Want to thrive in higher ed? Practice “radical cooperation”

The fast track to success isn’t competition, but banding together with others

In a higher education landscape marked by a shrinking student population and increasing uncertainty, institutional longevity—if not short-term survival—is top of mind for most. What many at-risk institutions fail to see, however, is that a primary focus on competition is a precarious survival strategy that more often than not, backfires. Cooperation, not competition is the way out.

When institutional longevity is threatened, cooperation with others vying for the same goals feels anything but intuitive. In fact, focused on maintaining a competitive advantage, there is a strong and instinctive tendency among most to play their cards close to their chest. The idea that “I will have less if I share with you” makes the notion of cooperation in this instance truly “radical.” As I’ve witnessed over the past 18 years leading The Chicago School of Professional Psychology and then TCS Education System, however, the fast track to thriving is actually banding together with others.

Partner with others

Significant power lies in numbers. By letting down their guard, like-minded institutions committed to complementary missions stand to gain an inordinate number of mutual benefits by partnering with one another.
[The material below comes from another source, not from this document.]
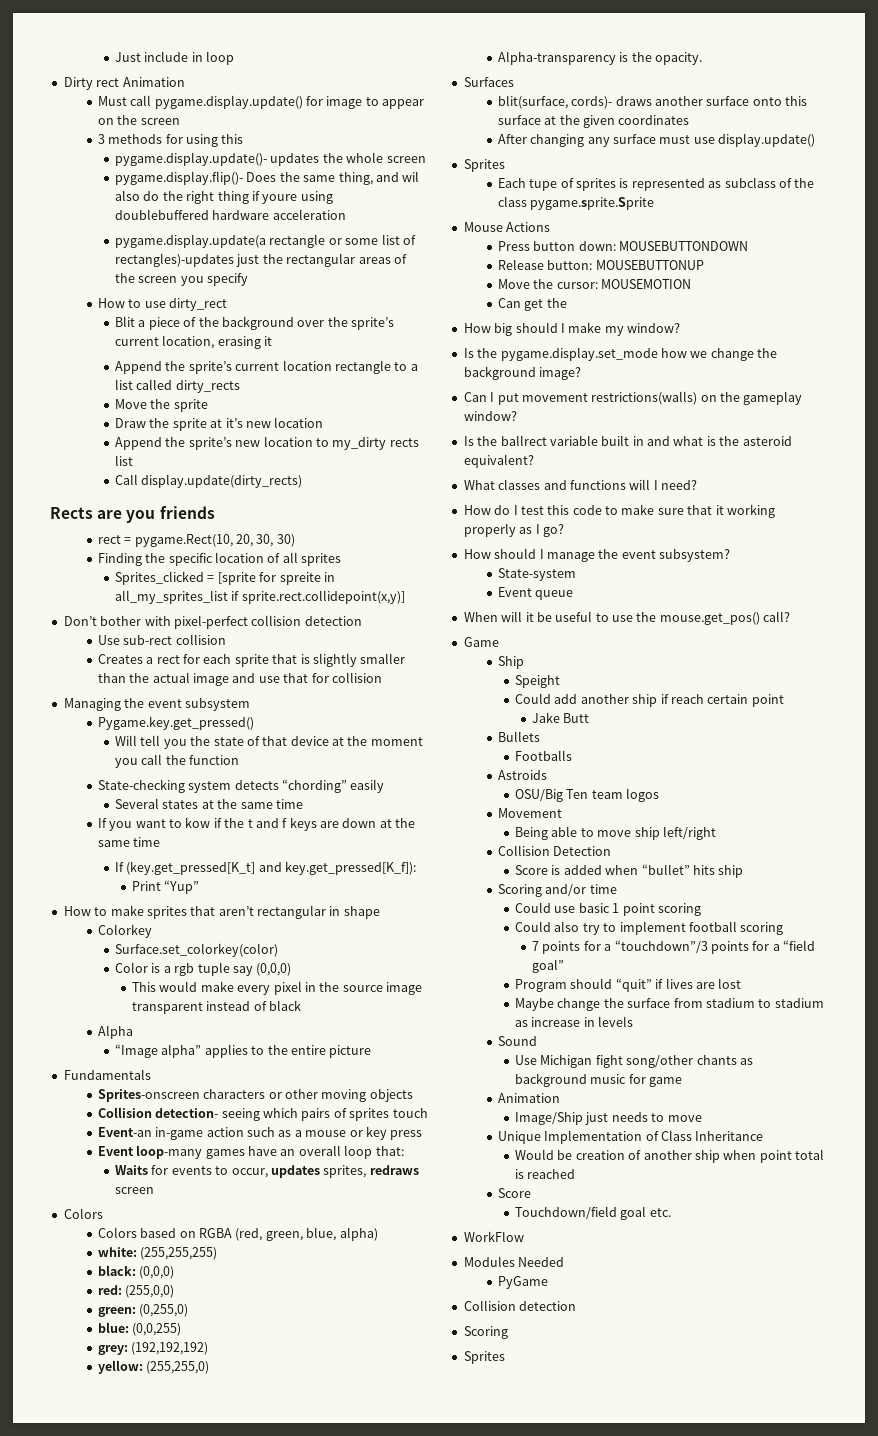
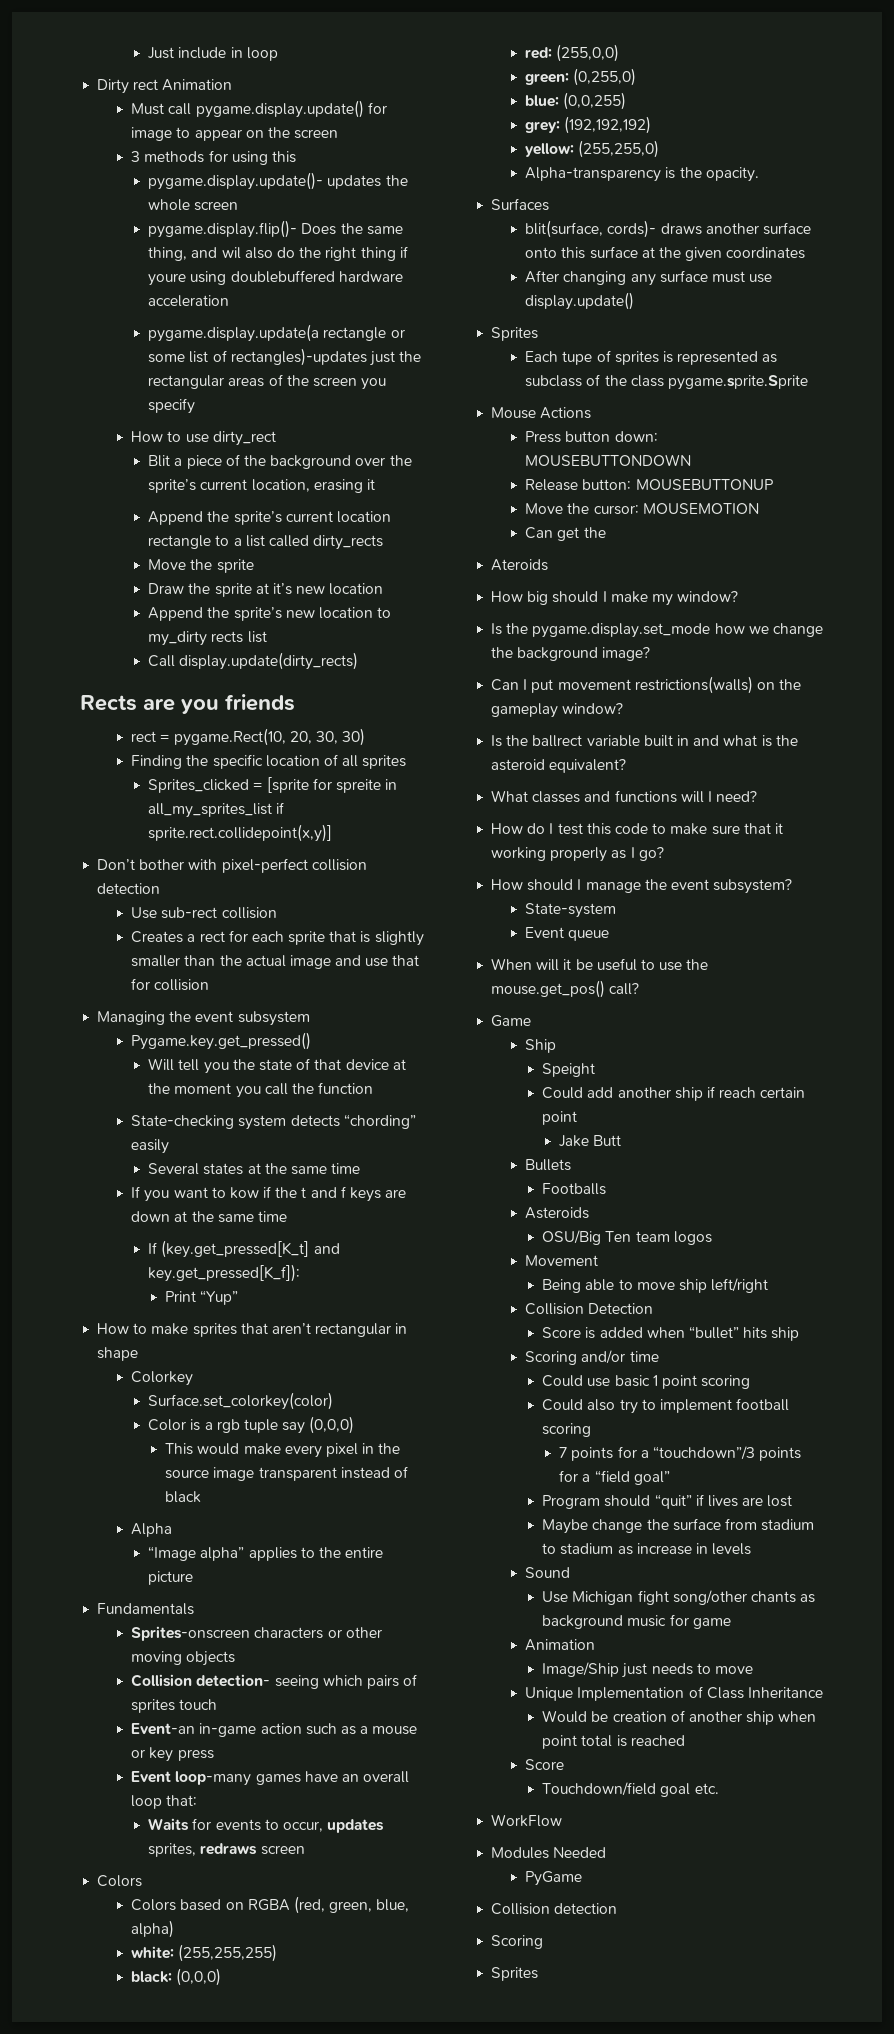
+ Ateroids
- Astroids
+ Asteroids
Group continuity and partnership at this level offers the promise of shared expertise, expanded insights, the opportunity to learn third party what has and hasn’t worked, and extend all group members’ reach, benefitting the whole.

Great examples of sectors ripe for partnership range from seminaries and community arts organizations to social service agencies, liberal arts colleges and beyond. Not only would banding together afford these groups a larger repository of innovative ideas to advance their collective aims, but also the opportunity to succeed individually – from new program development to multi-denomination bridge-building within the community.

Recognize Your Strengths

Though it’s been said that the devil is in the details, push yourself to think beyond the granular day-to-day operations of your institution to move the needle in a more meaningful way. While most colleges and universities spend substantial resources and energy on the finer points of their operations, few devote the same level of effort mining for untapped opportunities beyond their natural purview. Perhaps your institution is better at academic development and blue sky collaboration. Concerning yourself less with who is plugging in the IT, marketing or finance and more with large-scale innovation through that focused collaboration with others will reward you in spades. The truth is, whether it’s mastering the finer points of accreditor compliance or uncovering esoteric tax vulnerabilities by leveraging the resources and expertise of a larger group, you gain the benefit of a more robust infrastructure that frees you to collaborate on larger initiatives capable of fueling accelerated success—from complete institutional turnarounds and exponential enrollment growth to geographic expansion.

Think holistically

Small thinking begets minor results. If you want your university to thrive, expand your focus. A universe of meaningful opportunities leveraging community partnerships exists to extend your reach, from open dialogue roundtable discussions to student academic rotations. Working with organizations from the community where your college operates to others around the world is a priceless opportunity. It not only provides you with key insights to the post-graduate skill sets needed from your graduates that can ultimately shape your curriculum and drive enrollment, but also provides students with an expanded sense of their skills application in the world—creating individuals that can engage across culture, systems, and nations.

While consciously making a shift from operating at a competitive level to a cooperative one can feel counterintuitive at the outset, it’s invariably worth the effort. Colleges that adopt Radical Cooperation strategies to overcome limited resources, an overly narrow focus and a shrinking pool of students are well-positioned to not only survive—but thrive in even the most tumultuous of higher ed climates.

Michael Horowitz is a nationally recognized strategic leader. He currently serves as president of TCS Education System and volunteers his expertise as a Consultant Evaluator and Team Chair for the WASC Senior College and University Commission (WSCUC).